The development of dynamic scene reconstruction methods has been a long standing challenge in computer graphics and computer vision. Recently, the field has seen important progress. New methods were developed that capture - without markers or scene instrumentation - rather detailed models of individual moving humans or general deforming surfaces from video recordings, and capture even simple models of appearance and lighting. However, despite this recent progress, the field is still at an early stage, and current technology is still starkly constrained in many ways. Many of today's state-of-the-art methods are still niche solutions that are designed to work under very constrained conditions, for instance: only in controlled studios, with many cameras, for very specific object types, for very simple types of motion and deformation, or at processing speeds far from real-time.
In this talk, I will present some of our recent works on detailed marker-less dynamic scene reconstruction and performance capture in which we advanced the capabilities of existing approaches in several ways. I will show new methods for marker-less skeletal motion and performance capture in less constrained environments, even in outdoor scenes, and with a low number of cameras. I will also discuss new state-of-the-art methods for marker-less motion capture of hands, also when in interaction with objects and background clutter, from a single RGB-D camera. Finally, I will show new approaches for high-quality capture of deforming surfaces and the human face from monocular color and depth cameras, even in real-time. If time allows, I will also briefly show how dynamic scene reconstruction methods may be used for advanced video editing effects and how joining forces of machine learning and model-based methods may open up new possibilities.

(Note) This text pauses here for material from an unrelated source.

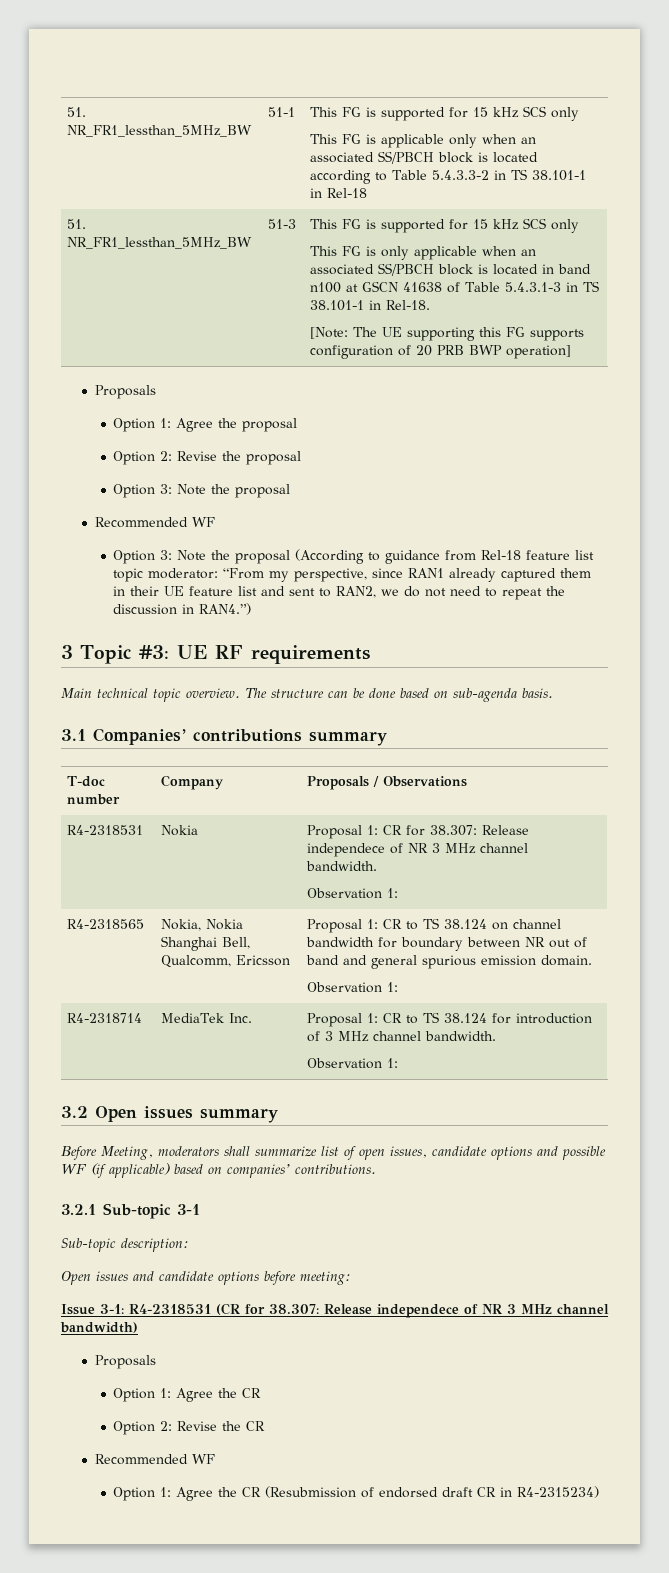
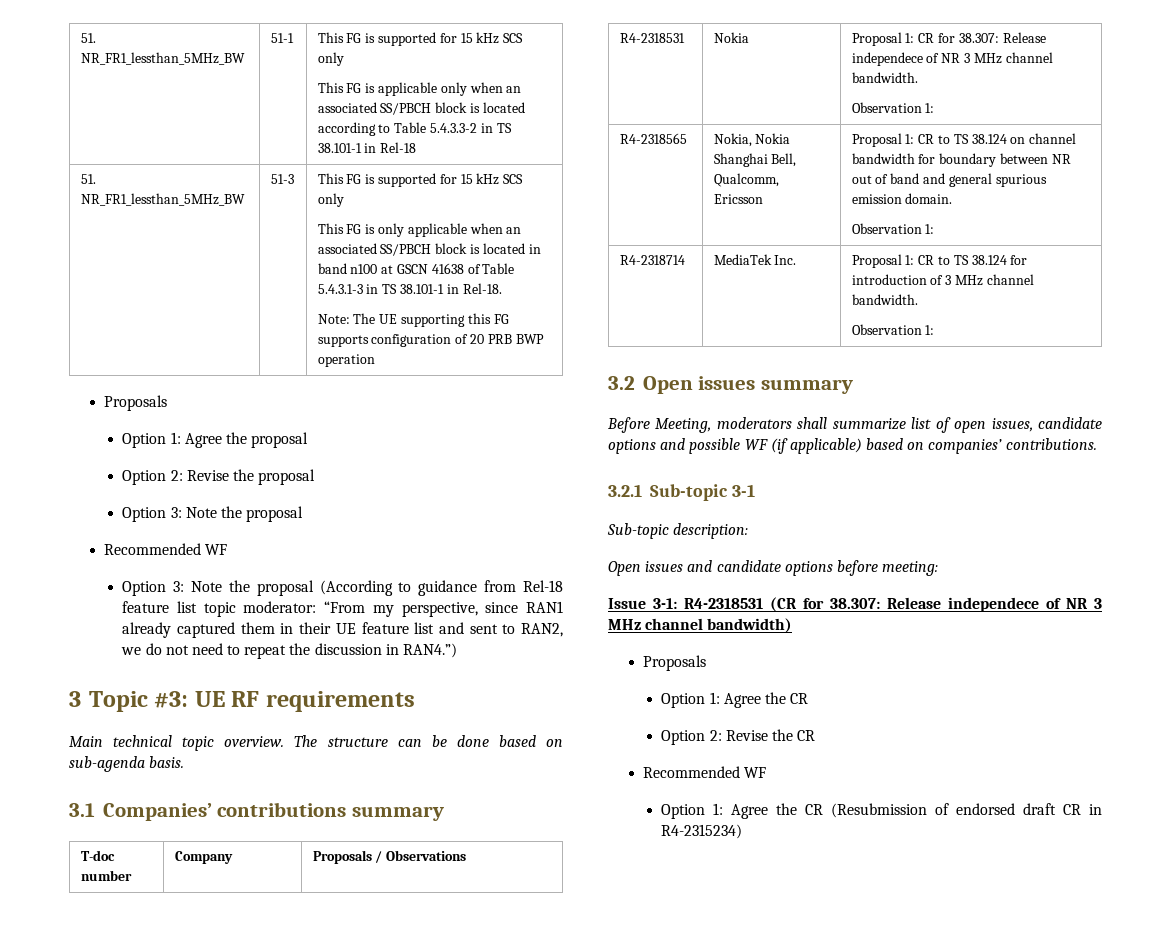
- [Note: The UE supporting this FG supports configuration of 20 PRB BWP operation]
+ Note: The UE supporting this FG supports configuration of 20 PRB BWP operation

Christian Theobalt is a Professor of Computer Science and the head of the research group "Graphics, Vision, & Video" at the Max-Planck-Institute for Informatics, Saarbrücken, Germany. From 2007 until 2009 he was a Visiting Assistant Professor in the Department of Computer Science at Stanford University. He received his MSc degree in Artificial Intelligence from the University of Edinburgh, his Diplom (MS) degree in Computer Science from Saarland University, and his PhD (Dr.-Ing.) from the Max-Planck-Institute for Informatics.
His research deals with algorithmic problems that lie on the boundary between the fields of Computer Vision and Computer Graphics, such as static and dynamic 3D scene reconstruction, marker-less motion and performance capture, virtual and augmented reality, computer animation, appearance and reflectance modelling, intrinsic video and inverse rendering, machine learning for graphics and vision, new sensors for 3D acquisition, advanced video processing, as well as image- and physically-based rendering. He is also interested in using reconstruction techniques for new ways of human computer interaction.
For his work, he received several awards, including the Otto Hahn Medal of the Max-Planck Society in 2007, the EUROGRAPHICS Young Researcher Award in 2009, the German Pattern Recognition Award 2012, and a Google Glass Research Award 2013. Further, in 2013 he was awarded an ERC Starting Grant by the European Union. In 2015, he was selected as one of the top 40 innovation leaders under 40 in Germany by the magazine Capital. He is a Principal Investigator and a member of the Steering Committee of the Intel Visual Computing Institute in Saarbrücken. He is also a co-founder of an award-winning spin-off company from his group - www.thecaptury.com
- that is commercializing a new generation of marker-less motion and performance capture solutions.